Donegal is moving to Level 3 Covid-19 restrictions after the 14-day incidence of the disease in the county shot up again today.

The 14-day incidence of the disease shot up again today and is now at 122.5 confirmed cases per 100,000 people.

This is up from 106.2 yesterday, the sharpest jump recorded by any county in the country.

Two and a half weeks ago the 14-day incidence rate for Donegal was below 20. So there has been a six-fold increase in the number of active or open infections in 16 days.

On top of that 42 new cases in the county were confirmed by the Department of Health this evening, and 30 yesterday. They have yet to be added in and are sure to drive the incidence rate even higher.

This is a serious situation for people throughout the county.

Level 3 social and economic restrictions will impact throughout the hospitality and tourism sectors and beyond.

People are being asked not to travel outside the county.

There will be no visiting relatives in nursing homes, an increased emphasis on working from home, no spectators at sporting events, further restrictions on who can visit your home, and much more.

Level 3 will hurt and it will last for weeks.

But where exactly in Donegal is the source of the problem? What parts have the highest incidence of disease?

The county is broken down into seven local electoral areas. Some are predominantly rural. Others are more urban.

NPHET's head of modelling Professor Philip Nolan showed a colour-coded map of the disease incidence range in each area.

It illustrated clearly that the largest incidence of Covid-19 in Donegal is in the Lifford-Stranorlar Local Electoral Area, a region with almost 26,000 people.

On 14 September the 14-day incidence of the virus in this region was 57.9 per 100,000. Prof Nolan's latest map suggests this rate has since doubled. We can say it is now certainly more than 110 cases per 100,000.

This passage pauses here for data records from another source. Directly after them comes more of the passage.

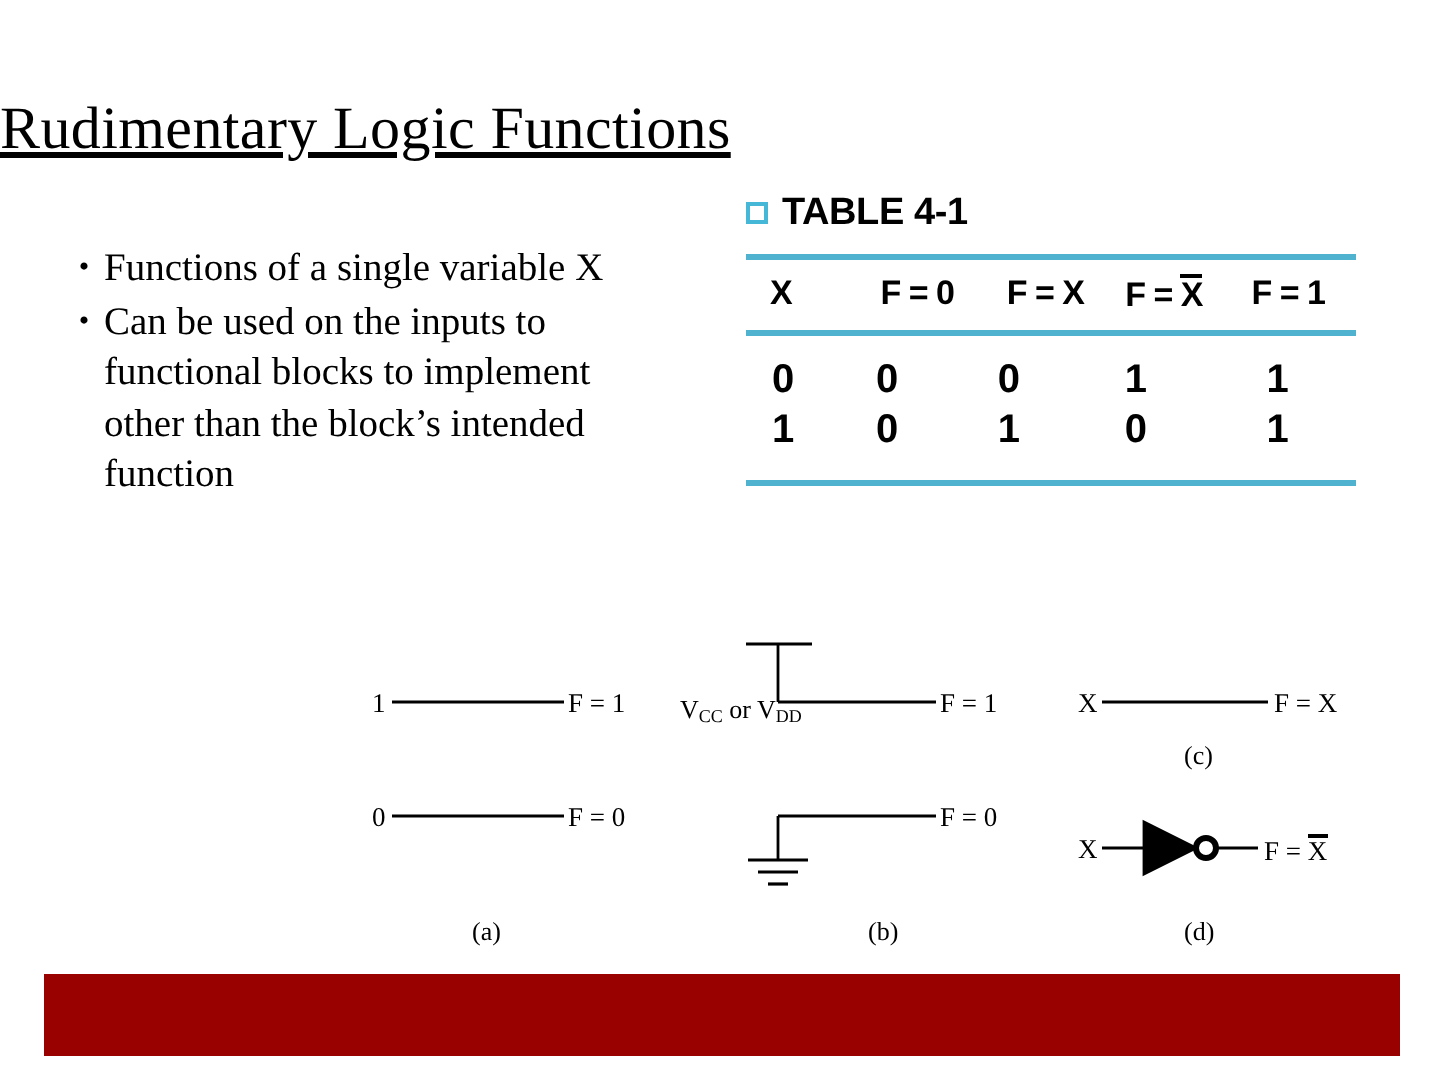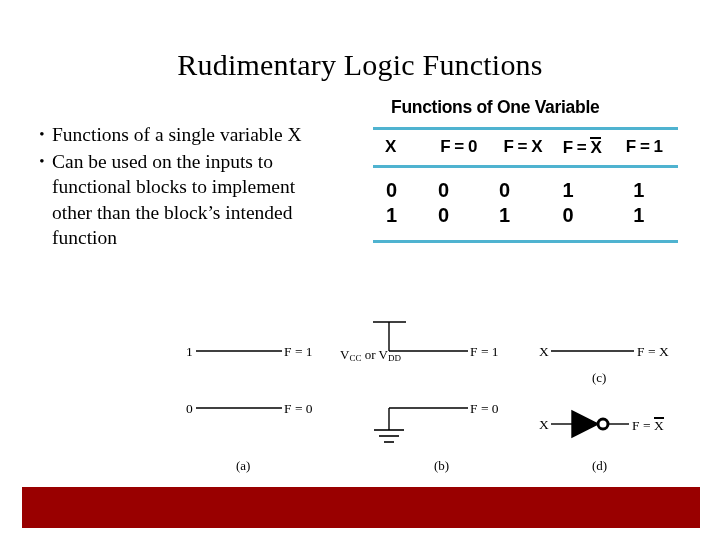"Rudimentary Logic Functions" #slide-title { text-align: center -> none; text-decoration: none -> underline }
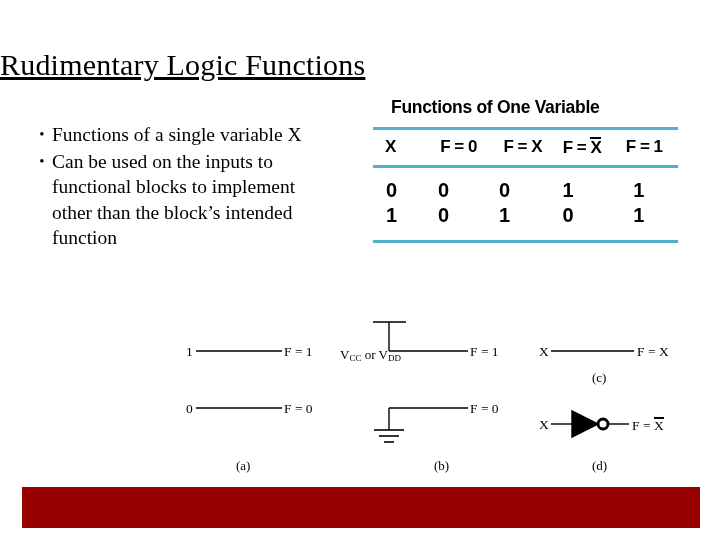"TABLE 4-1" div { html: none -> <div> <div></div> <div>TABLE 4-1</div> </div> }
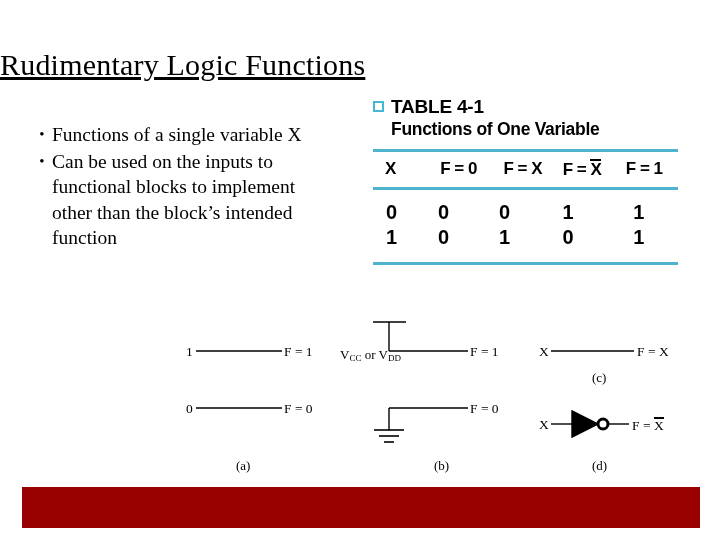"Functions of One Variable" div { html: <div>Functions of One Variable</div> -> none }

The Glenties Local Electoral Area, a region of 24,000 people, is the next highest. 10 days ago the incidence rate here was reported as less than five cases per 100,000. Since then it has shot up and is now running at 90-100 cases per 100,000 people according to the map.

Exactly why the rate in this region should have jumped so high so fast is not clear yet as no official information or explanation has yet been given.

The Letterkenny Local Electoral Area has the third highest disease incidence in the county with 70-90 cases per 100,000 - up from 57 cases ten days ago.

Buncrana Electoral District with a population of about 22,500 people comes next. The map suggests the 14-day incidence rate of the disease here is running at 50-70 cases per 100,000, up from less than five cases 10days ago.

For the Milford Local Electoral Area (13,800 population) the map suggest some stability with a disease incidence rate of 20-50 cases compared with a rate of 43.6 10 days earlier.

The Donegal Local Electoral Area (26,500 population) centred on Donegal town also has a low incidence of disease. The 14-day rate here is 20-50 cases per 100,000, up from less than five cases 10 days ago.

The Carndonagh Electoral Area (17,000 population) is showing the same low level of disease, 20-50 cases per 100,000 people, also up from less than five cases ten days ago.

The situation and Covid-19 disease statistics for Donegal serve as a clear warning for the rest of the country about just how fast the situation with the virus can change.

For the county as a whole the number of open or active cases has grown six-fold since 6 September threatening lives, livelihoods businesses and health.

This is a deadly and highly transmissible virus. If the Covid-19 situation can deteriorate so seriously and so fast in a county located so far from Dublin then surely everywhere in the country is highly vulnerable.

Last night Acting Chief Medical Officer Dr Ronan Glynn issued a special appeal to people in Donegal in particular to reduce their social contacts right now.

He highlighted that in recent weeks more than a third of new infections in the county were in people aged 15-24 and that there has also been a large number of family outbreaks of Covid-19 in the county.

"Please move away from focusing on what NPHET will do, and focus instead on what their communities and counties can do for themselves".

He also asked people to "please move away from focusing on what NPHET will do, and focus instead on what their communities and counties can do for themselves".

That was a message directed at all counties - not just Donegal - but there is little doubt that he really does want the people of that county to hear it.

Dr Glynn said we all have to make choices. He said we are on the verge of exponential growth in the pandemic so we cannot have everything we want.

The power to control the situation is in people's hands. He said either we make hard individual choices about social contacts and interactions right now or we are going to face having more difficult choices imposed on us by the authorities in future weeks.

Dr Glynn was pleading with the public, and young people in particular, to get on board and play their part.

If people cut their social contacts and interactions by half then, in a matter of weeks, the reproduction number for the virus will also be cut in half.

He said: "I would implore people not to wait until warnings come from this table (NPHET) and to take precautions now."

One sincerely hopes that people everywhere are listening to him.